Слётки | страница 46
Под стеклами, на сияющей зеркальной пластине, будто на операционном столе, лежала, раскинув крылья, мертвая незнакомая птица. Не похожая на синиц, мухоловок, зорянок – кого ни называй, ни на кого не похожая. Сразу понятно – соловей.
И подпалинки на голове и спине, и сам серенький, в общем, неприметный. И еще кровь на крыльях и клюве – видно, бился о стеклянную крышу, пытался вырваться и не смог.
Глебка ревел в голос, горевал неистово, качался из стороны в сторону, да и у Бориса слезы капали, будто дождик, едва кулаком поспевал их стирать, чтобы взрослым остаться, почти мужчиной.
Ничего они не говорили, только плакали, только винились за глупость свою, за нелепую настойчивость увидеть то, что увидеть нельзя.
Молча разобрали ловушку, и не просто так, а с какой-то глупой злобой – Глебка ломанул ногой, обутой в кеды, стеклянную их постройку, стекло осыпалось со звоном, но и зеркало лопнуло, раскололось. В это крошево сложили соловушку, обернули лопухом, засыпали сверху землей.
Шли домой, не оборачиваясь, и снова в молчании.

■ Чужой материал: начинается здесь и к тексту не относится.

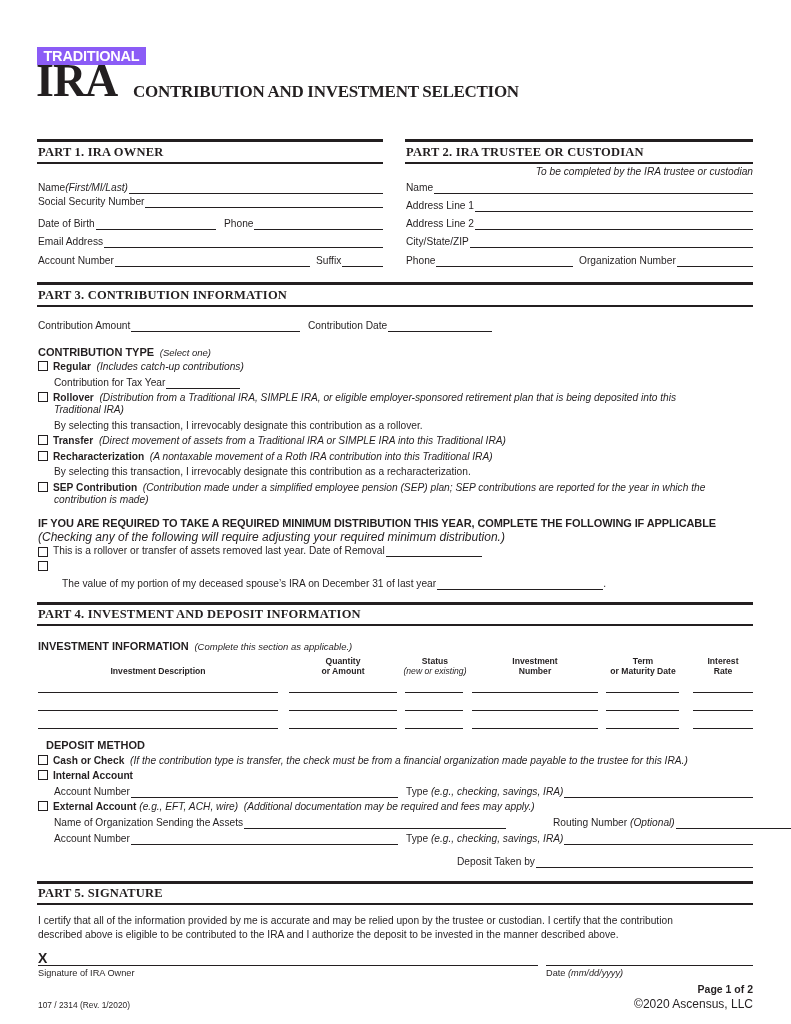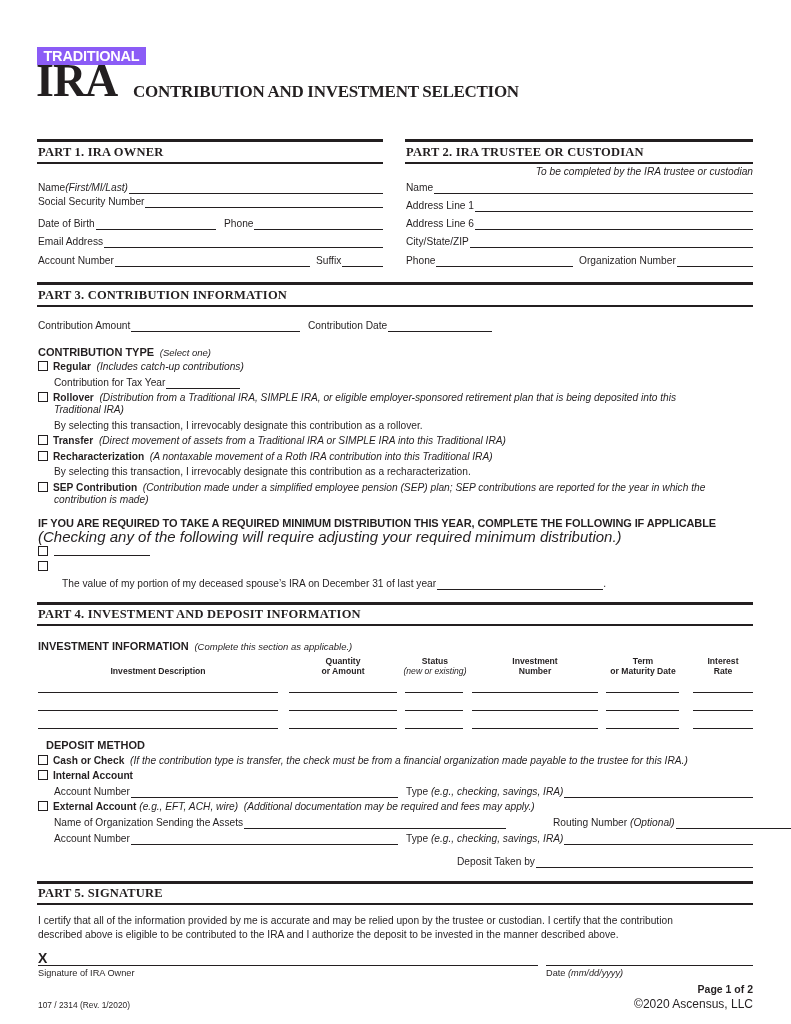--- a/index.html
+++ b/index.html
@@ -67,21 +67,21 @@
 
 <div class="field" style="left:406px;top:182px;width:347px;">
   <span>Name</span>
   <span class="line"></span>
 </div>
 <div class="field" style="left:406px;top:200px;width:347px;">
   <span>Address Line 1</span>
   <span class="line"></span>
 </div>
 <div class="field" style="left:406px;top:218px;width:347px;">
-  <span>Address Line 6</span>
+  <span>Address Line 2</span>
   <span class="line"></span>
 </div>
 <div class="field" style="left:406px;top:236px;width:347px;">
   <span>City/State/ZIP</span>
   <span class="line"></span>
 </div>
 <div class="field" style="left:406px;top:255px;width:167px;">
   <span>Phone</span>
   <span class="line"></span>
 </div>
@@ -126,23 +126,24 @@
 <div class="row" style="left:38px;top:451px;">
   <span class="cb"></span><span class="b">Recharacterization</span>&nbsp;&nbsp;<span class="it">(A nontaxable movement of a Roth IRA contribution into this Traditional IRA)</span>
 </div>
 <div class="row" style="left:54px;top:466px;">By selecting this transaction, I irrevocably designate this contribution as a recharacterization.</div>
 <div class="row" style="left:38px;top:482px;">
   <span class="cb"></span><span class="b">SEP Contribution</span>&nbsp;&nbsp;<span class="it">(Contribution made under a simplified employee pension (SEP) plan; SEP contributions are reported for the year in which the</span>
 </div>
 <div class="row it" style="left:54px;top:494px;">contribution is made)</div>
 
 <div class="row b" style="left:38px;top:517px;font-size:11px;letter-spacing:-0.1px;">IF YOU ARE REQUIRED TO TAKE A REQUIRED MINIMUM DISTRIBUTION THIS YEAR, COMPLETE THE FOLLOWING IF APPLICABLE</div>
-<div class="row it" style="left:38px;top:531px;font-size:15px;">(Checking any of the following will require adjusting your required minimum distribution.)</div>
+<div class="row it" style="left:38px;top:531px;font-size:12px;">(Checking any of the following will require adjusting your required minimum distribution.)</div>
 <div class="row" style="left:38px;top:545px;display:flex;align-items:flex-end;">
   <span class="cb"></span>
+    <span>This is a rollover or transfer of assets removed last year. Date of Removal</span>
     <span style="display:inline-block;width:96px;border-bottom:1px solid #231f20;height:10px;margin-left:1px;"></span>
 </div>
 <div class="row" style="left:38px;top:561px;">
   <span class="cb"></span>
 </div>
 <div class="row" style="left:54px;top:578px;display:flex;align-items:flex-end;margin-left:8px;">
   <span>The value of my portion of my deceased spouse’s IRA on December 31 of last year</span>
     <span style="display:inline-block;width:166px;border-bottom:1px solid #231f20;height:10px;margin-left:1px;"></span>
     <span>.</span>
 </div>

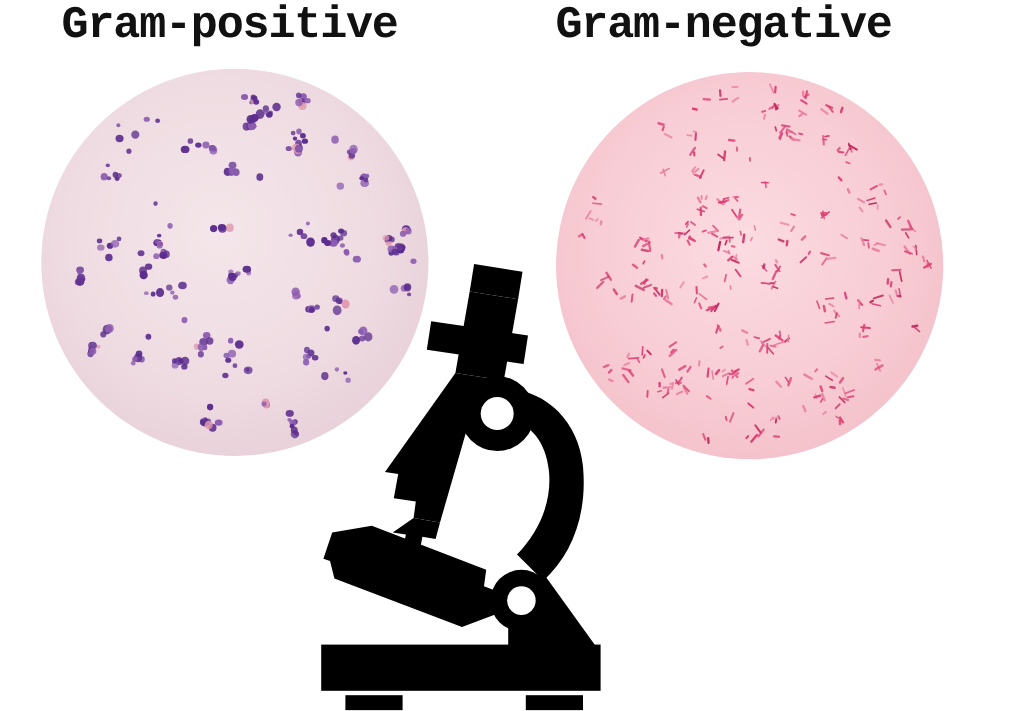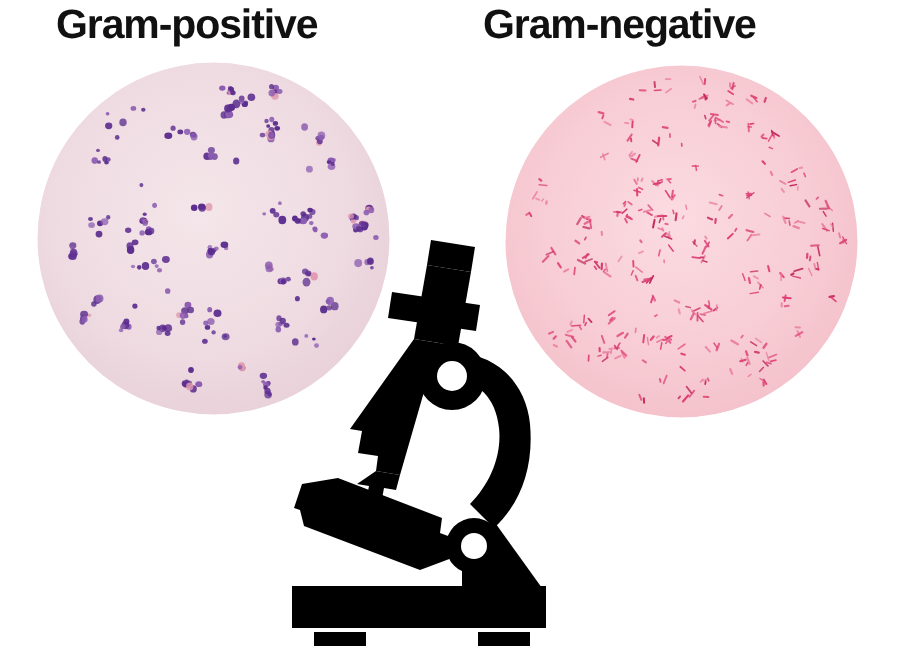--- a/index.html
+++ b/index.html
@@ -16,31 +16,31 @@
     width: 917px;
     height: 646px;
     background: #ffffff;
     overflow: hidden;
   }
 
   
   .panel-label {
     position: absolute;
     top: 2px;
-    font-family: Liberation Sans, sans-serif;
+    font-family: Liberation Mono, monospace;
     font-weight: bold;
     font-size: 41px;
     letter-spacing: -1.1px;
     color: #111111;
     white-space: nowrap;
     line-height: 1.12;
     text-rendering: geometricPrecision;
   }
   #label-positive { left: 56px; }
-  #label-negative { left: 483px; }
+  #label-negative { left: 505px; }
 
   
   .micrograph {
     position: absolute;
     border-radius: 50%;
     overflow: hidden;
   }
   #disc-gram-positive {
     left: 37px;
     top: 62px;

Бориска с горечью думал про дурную примету – разбитое зеркало. Глебка про свою глупую настойчивость – он еще не знал про сломанные зеркала и ломаную дружбу.
Часть вторая
ЗАВЛЕЧЕНИЕ
В детстве кажется, что время не скачет, не бежит, а просто волочится. Это только потом, выбывая из детства, как солдат из воинской части, понимаешь ясно, что все, в самом деле-то, наоборот, и детство не просто быстро проходит, а пролетает, проскакивает, пробегает стремглав…
Единственное, что способно удержать его ход, сократить шаг, приостановить, хоть это и печально признавать, – беда.

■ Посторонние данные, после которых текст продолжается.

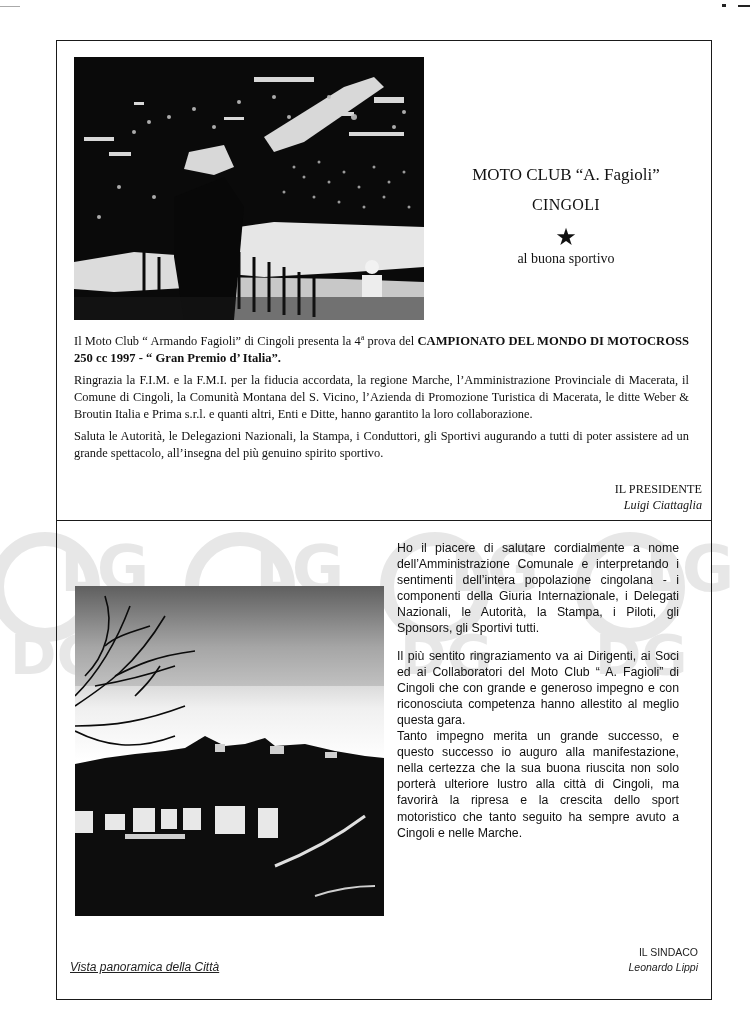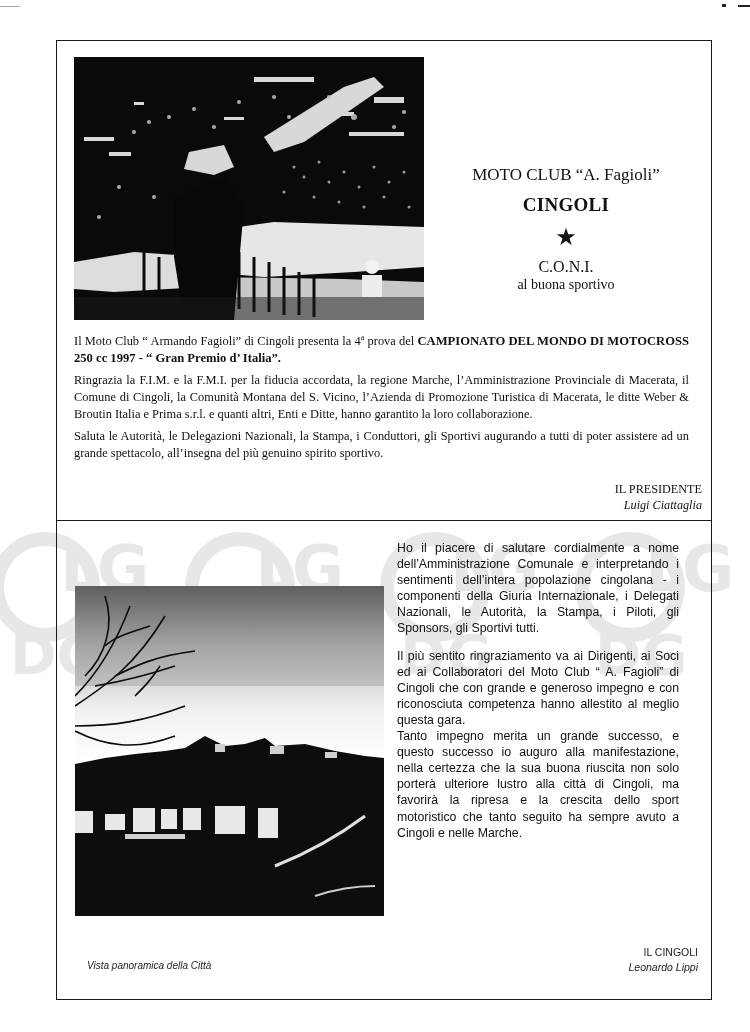--- a/index.html
+++ b/index.html
@@ -17,42 +17,42 @@
 
   .frame { position: absolute; left: 56px; top: 40px; width: 656px; height: 960px; border: 1.5px solid #1a1a1a; box-sizing: border-box; }
   .divider { position: absolute; left: 56px; top: 520px; width: 656px; height: 0; border-top: 1.5px solid #1a1a1a; }
 
   
   .photo-top { position: absolute; left: 74px; top: 57px; width: 350px; height: 263px; overflow: hidden; background: #0c0c0c; }
   .photo-top svg, .photo-bottom svg { display: block; }
 
   .club-block { position: absolute; left: 448px; top: 156px; width: 236px; text-align: center; }
   .club-name { font-size: 17px; margin: 8px; line-height: 22px; }
-  .club-city { font-size: 19px; font-weight: bold; margin: 7px 0 0 0; line-height: 22px; letter-spacing: 0.3px; }
+  .club-city { font-size: 16px; font-weight: normal; margin: 7px 0 0 0; line-height: 22px; letter-spacing: 0.3px; }
   .star { font-size: 24px; margin-top: 8px; line-height: 26px; font-family: "DejaVu Sans", sans-serif; }
   .coni { font-size: 16px; margin-top: 8px; line-height: 18px; }
   .coni-sub { font-size: 14px; line-height: 17px; }
 
   .top-text { position: absolute; left: 74px; top: 333px; width: 618px; font-size: 12.4px; line-height: 17px; text-align: justify; }
   .top-text p { margin: 0 3px 5px 0; }
   .top-text b { font-weight: bold; font-size: 12.6px; }
   .top-text sup { font-size: 8px; vertical-align: 5px; line-height: 0; }
 
   .sig-top { position: absolute; right: 48px; top: 481px; text-align: right; font-size: 12.2px; line-height: 16px; }
   .sig-top .role { display: block; }
   .sig-top .name { display: block; font-style: italic; }
 
   
   .photo-bottom { position: absolute; left: 75px; top: 586px; width: 309px; height: 330px; overflow: hidden; background: #fff; }
 
   .bottom-text { position: absolute; left: 397px; top: 540px; width: 282px; font-family: "Liberation Sans", sans-serif; font-size: 12.3px; line-height: 16.1px; text-align: justify; color: #111; }
   .bottom-text p { margin: 0 0 11px 0; }
   .bottom-text p.tight { margin-bottom: 0; }
 
-  .caption { position: absolute; left: 87px; top: 960px; font-family: "Liberation Sans", sans-serif; font-style: italic; font-size: 10px; color: #222; }
+  .caption { position: absolute; left: 70px; top: 960px; font-family: "Liberation Sans", sans-serif; font-style: italic; font-size: 12px; color: #222; text-decoration: underline; }
   .sig-bottom { position: absolute; right: 52px; top: 945px; text-align: right; font-family: "Liberation Sans", sans-serif; font-size: 10.5px; line-height: 15px; color: #222; }
   .sig-bottom .name { font-style: italic; display: block; }
   .sig-bottom .role { display: block; }
 </style>
 </head>
 <body>
 
 <div class="scan-mark" style="left:722px; top:4px; width:4px; height:3px;"></div>
 <div class="scan-mark" style="left:738px; top:5px; width:12px; height:2px;"></div>
 <div class="scan-mark" style="left:0px; top:6px; width:20px; height:1px; background:#aaa;"></div>
@@ -157,21 +157,20 @@
     <polygon points="100,140 150,120 170,150 160,263 110,263 100,200" fill="#080808"></polygon>
 
     <rect x="0" y="240" width="350" height="23" fill="#1a1a1a" opacity="0.5"></rect>
   </svg>
 </div>
 
 <div class="club-block">
   <p class="club-name">MOTO CLUB “A. Fagioli”</p>
   <p class="club-city">CINGOLI</p>
   <div class="star">★</div>
-  <div class="coni">C.O.N.I.</div>
   <div class="coni-sub">al buona sportivo</div>
 </div>
 
 <div class="top-text">
   <p><span>Il Moto Club “ Armando Fagioli” di Cingoli presenta la 4</span><sup>a</sup><span> prova del </span><b>CAMPIONATO DEL MONDO DI MOTOCROSS 250 cc 1997 - “ Gran Premio d’ Italia”.</b></p>
   <p>Ringrazia la F.I.M. e la F.M.I. per la fiducia accordata, la regione Marche, l’Amministrazione Provinciale di Macerata, il Comune di Cingoli, la Comunità Montana del S. Vicino, l’Azienda di Promozione Turistica di Macerata, le ditte Weber &amp; Broutin Italia e Prima s.r.l. e quanti altri, Enti e Ditte, hanno garantito la loro collaborazione.</p>
   <p>Saluta le Autorità, le Delegazioni Nazionali, la Stampa, i Conduttori, gli Sportivi augurando a tutti di poter assistere ad un grande spettacolo, all’insegna del più genuino spirito sportivo.</p>
 </div>
 
 <div class="sig-top">
@@ -230,15 +229,15 @@
 
 <div class="bottom-text">
   <p>Ho il piacere di salutare cordialmente a nome dell’Amministrazione Comunale e interpretando i sentimenti dell’intera popolazione cingolana - i componenti della Giuria Internazionale, i Delegati Nazionali, le Autorità, la Stampa, i Piloti, gli Sponsors, gli Sportivi tutti.</p>
   <p class="tight">Il più sentito ringraziamento va ai Dirigenti, ai Soci ed ai Collaboratori del Moto Club “ A. Fagioli” di Cingoli che con grande e generoso impegno e con riconosciuta competenza hanno allestito al meglio questa gara.</p>
   <p>Tanto impegno merita un grande successo, e questo successo io auguro alla manifestazione, nella certezza che la sua buona riuscita non solo porterà ulteriore lustro alla città di Cingoli, ma favorirà la ripresa e la crescita dello sport motoristico che tanto seguito ha sempre avuto a Cingoli e nelle Marche.</p>
 </div>
 
 <div class="caption">Vista panoramica della Città</div>
 
 <div class="sig-bottom">
-  <span class="role">IL CINGOLI</span>
+  <span class="role">IL SINDACO</span>
   <span class="name">Leonardo Lippi</span>
 </div>
 
 </body></html>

Беда не должна настигать человека в детстве. Это несправедливо. Слишком слаба душа, почти невесом опыт, малы силы и ничтожны знания, чтобы собрать в кулак все свои возможности и беду одолеть. Так что не дай Бог никому беды в слабую и славную детскую пору. Пусть уж детство скачет, бежит, прыгает, в общем – летит и не думает ни о чем печальном. Даже если печаль эта уже стоит за углом…

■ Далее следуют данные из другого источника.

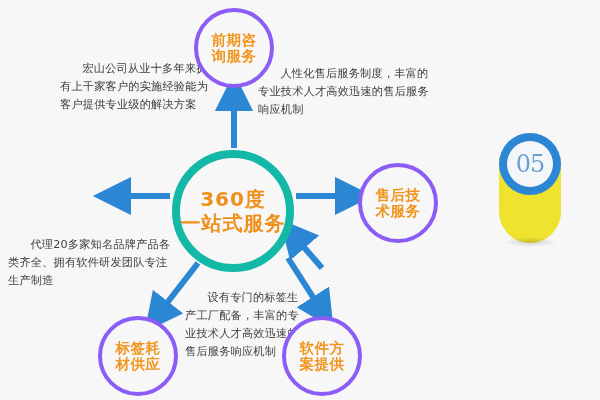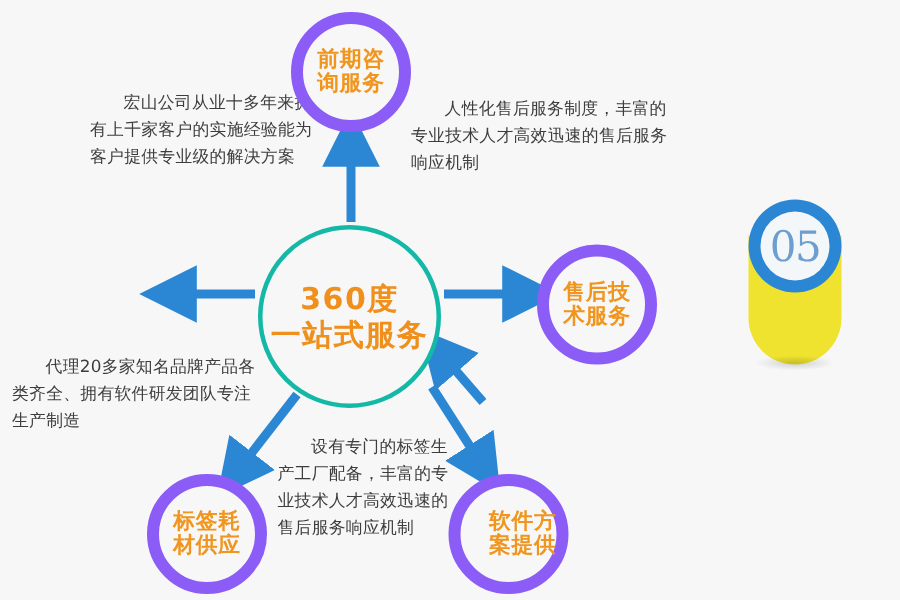--- a/index.html
+++ b/index.html
@@ -24,52 +24,52 @@
     text-align:center;
     color:#f0951e;
     font-weight:bold;
     line-height:1.12;
     z-index:3;
   }
   .node .lbl{display:block;white-space:pre-line;}
 
   .hub{
     left:172px;top:150px;width:122px;height:122px;
-    border:3px solid #14b8a6;
+    border:8px solid #14b8a6;
     font-size:20px;
     color:#ef8f1c;
     letter-spacing:1px;
   }
   .hub .lbl{line-height:1.22;}
 
   .sat{
     width:80px;height:80px;
-    border:8px solid #8b5cf6;
+    border:4px solid #8b5cf6;
     font-size:14.5px;
     letter-spacing:0.5px;
   }
   #node-top   {left:194px;top:8px;}
   #node-left  {left:24px;top:163px;}
   #node-right {left:358px;top:163px;}
   #node-bl    {left:98px;top:316px;}
-  #node-br    {left:299px;top:316px;justify-content:flex-end;}
+  #node-br    {left:282px;top:316px;}
 
   
   .para{
     position:absolute;
     color:#3d3d3d;
     font-size:11.2px;
     line-height:1.62;
     text-align:left;
     text-indent:2em;
     z-index:2;
     letter-spacing:0.2px;
   }
   #para-tl{left:60px;top:60px;width:152px;}
-  #para-tr{left:274px;top:64px;width:176px;font-family:Liberation Serif, serif;}
+  #para-tr{left:258px;top:64px;width:176px;font-family:Liberation Serif, serif;}
   #para-bl{left:8px;top:236px;width:170px;}
   #para-br{left:316px;top:236px;width:180px;}
   #para-bc{left:185px;top:289px;width:122px;}
 
   
   #badge{
     position:absolute;left:499px;top:133px;width:62px;height:110px;
     z-index:4;
   }
   #badge-body{
@@ -87,21 +87,21 @@
     background:#2b87d3;
     display:flex;align-items:center;justify-content:center;
   }
   #badge-inner{
     width:46px;height:46px;border-radius:50%;
     background:#f4f7f9;
     display:flex;align-items:center;justify-content:center;
   }
   #badge-num{
     font-family:"DejaVu Serif","Liberation Serif",serif;
-    font-size:28px;color:#6c9fd0;letter-spacing:-1px;
+    font-size:24px;color:#6c9fd0;letter-spacing:-1px;
   }
 </style>
 </head>
 <body>
 
 <div id="stage">
 
   <svg id="arrows" viewBox="0 0 600 400" xmlns="http://www.w3.org/2000/svg">
     <defs>
       <marker id="ah" markerWidth="7" markerHeight="7" refX="2.2" refY="3.2" orient="auto" markerUnits="strokeWidth">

Глебка время торопил, как все. Ему хотелось Бориску поскорее догнать. Тот вон вымахал здоровым парнем, бреется уже, пусть не каждый день, а только раз в неделю, плечи раздались – и вообще давно уже стал шире и выше майора Хаджанова, и зубами белоснежными сияет не хуже, чем тот. У майора же и научился – без конца всем улыбаться. Всем и даже без всякой особой причины, такова майорова наука.